Current approaches to the treatment of joint injury and degeneration primarily focus on passive structures and their effect on load distribution and joint function [46, 47]. Our findings indicate that even an “optimally” reconstructed joint axis does not necessarily prevent mechanical overloading of the joint. To avoid such overloading, the muscle activity level and their control have to be taken into account. Antagonist muscle co-contraction can also reduce tensile stresses in bones under bending loads and thus reduce fracture risk [48]. Furthermore, while co-contraction does not contribute to balancing the external moment, it can substantially stiffen the joint and thus it more stable against unexpected changes in the external load [49, 50]. A need or desire for increased joint stability at the expense of movement efficiency may thus explain increased levels of co-contraction. How the individual muscle co-contraction can be assessed, and if an intra-operative ligament tensioning or balancing could help to adjust a patients’ individual soft tissue mechanics needs to be further researched. Also, it remains unclear why some subjects require higher levels of joint stabilization by muscle co-contraction, and how such individual systematic “overloading” of joints could be modulated or prevented.

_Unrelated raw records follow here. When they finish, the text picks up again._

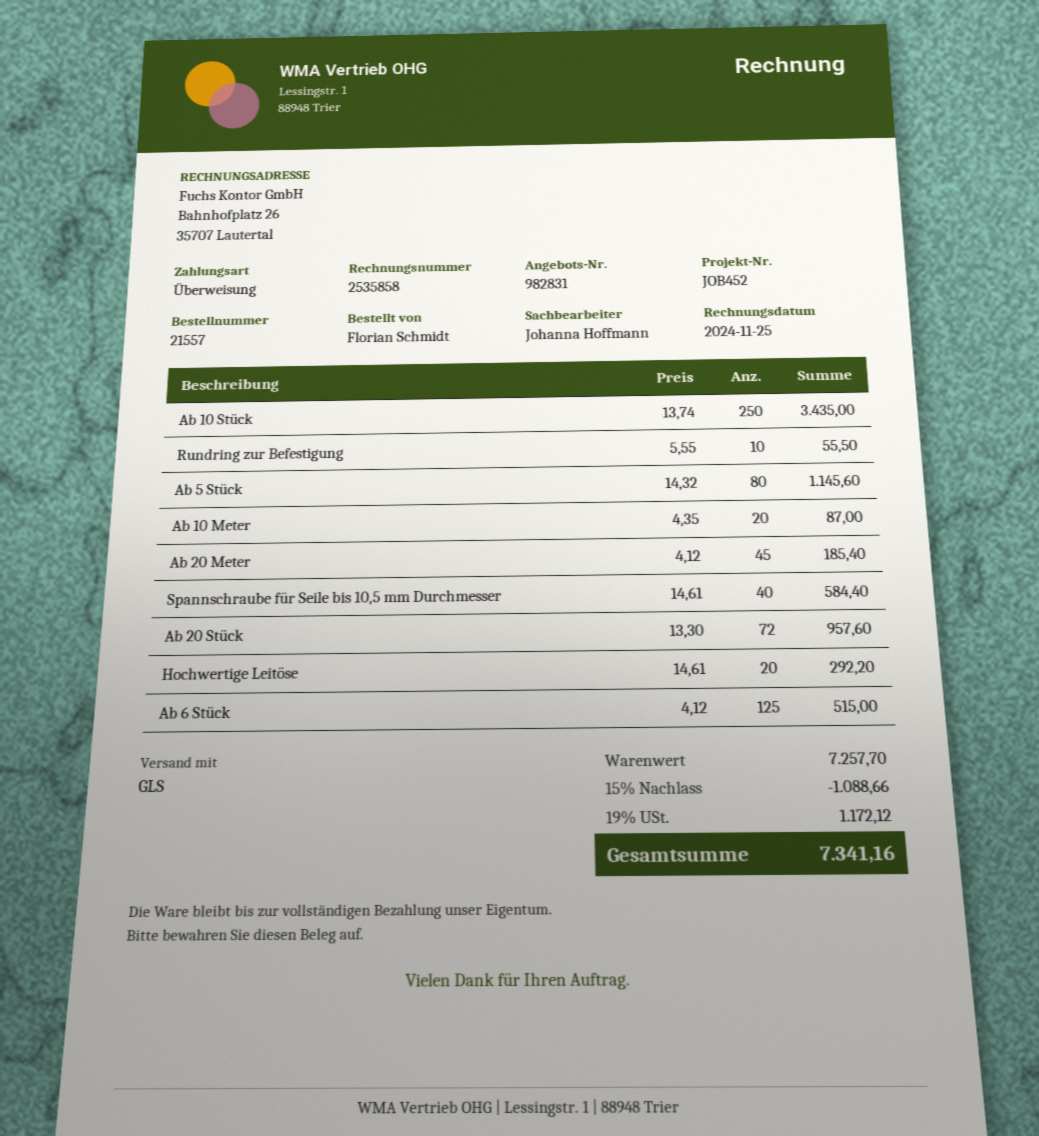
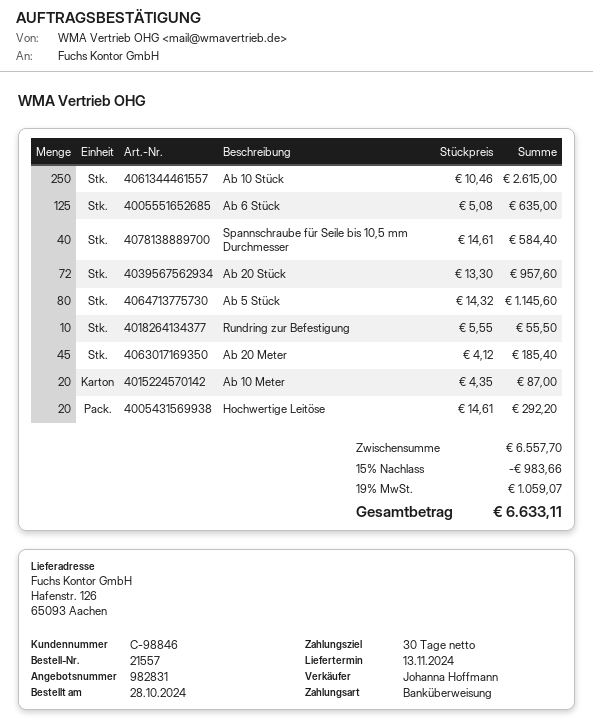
Ab 10 Stück: 250 x 13.74 = 3435.00 -> 250 x 10.46 = 2615.00
Ab 6 Stück: 125 x 4.12 = 515.00 -> 125 x 5.08 = 635.00
subtotal: 7257.70 -> 6557.70
discount: 15% = 1088.66 -> 15% = 983.66
tax: 19% = 1172.12 -> 19% = 1059.07
total: 7341.16 -> 6633.11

The approach to quantify the muscle forces based on in vivo TFCFs as used in this study has certain limitations. Whilst the introduction of the in vivo TFCFs as boundary conditions to the optimization problem reduces the available solution space, and thereby eliminates a considerable proportion of solutions not consistent with the overall extent of muscle forces acting at the joint, there is no guarantee that the muscle activation pattern identified in this manner is indeed the very pattern utilized by a subject. However, we believe that using the optimization criterion with the least TFCF prediction error, and constraining it further to match the actual in vivo TFCF, provides the best currently possible estimation of muscle forces at the knee. Further studies which, additionally to the in vivo JCFs, also use comprehensive EMG measurements as boundary conditions to further constrain the solution space could provide even more realistic muscle force estimations [51]. While our small cohort of TKR patients cannot represent all habitual and cultural variations of human locomotion, it is still the largest group worldwide in which in vivo measurements of the TFCF are possible. Similarly to TKR patients, increased levels of co-contraction have also been previously reported in patients with advanced stages of OA [11,12,13, 15, 52, 53]. Despite its limited size, our cohort represents a wide range of TF loading levels and co-contraction, enabling an unprecedented quantitative analysis of the influence of muscle-co-contraction on internal loading conditions at the knee.

Conclusions

In conclusion, we found that muscle forces dominate joint loading during dynamic activities, and that individual variations in antagonist muscle co-contraction can lead to substantially different JCFs. Treatment and rehabilitation of diseased and failed joints should thus not only consider the alignment of static limb axes, but also consider the dynamic activation of muscles as a promising new target for restoring function, patient mobility and preventing future joint failure. Computational models can be instrumental for realizing that vision, but need to consider the large variability in muscle activation strategies employed by TJR patients as demonstrated in this study.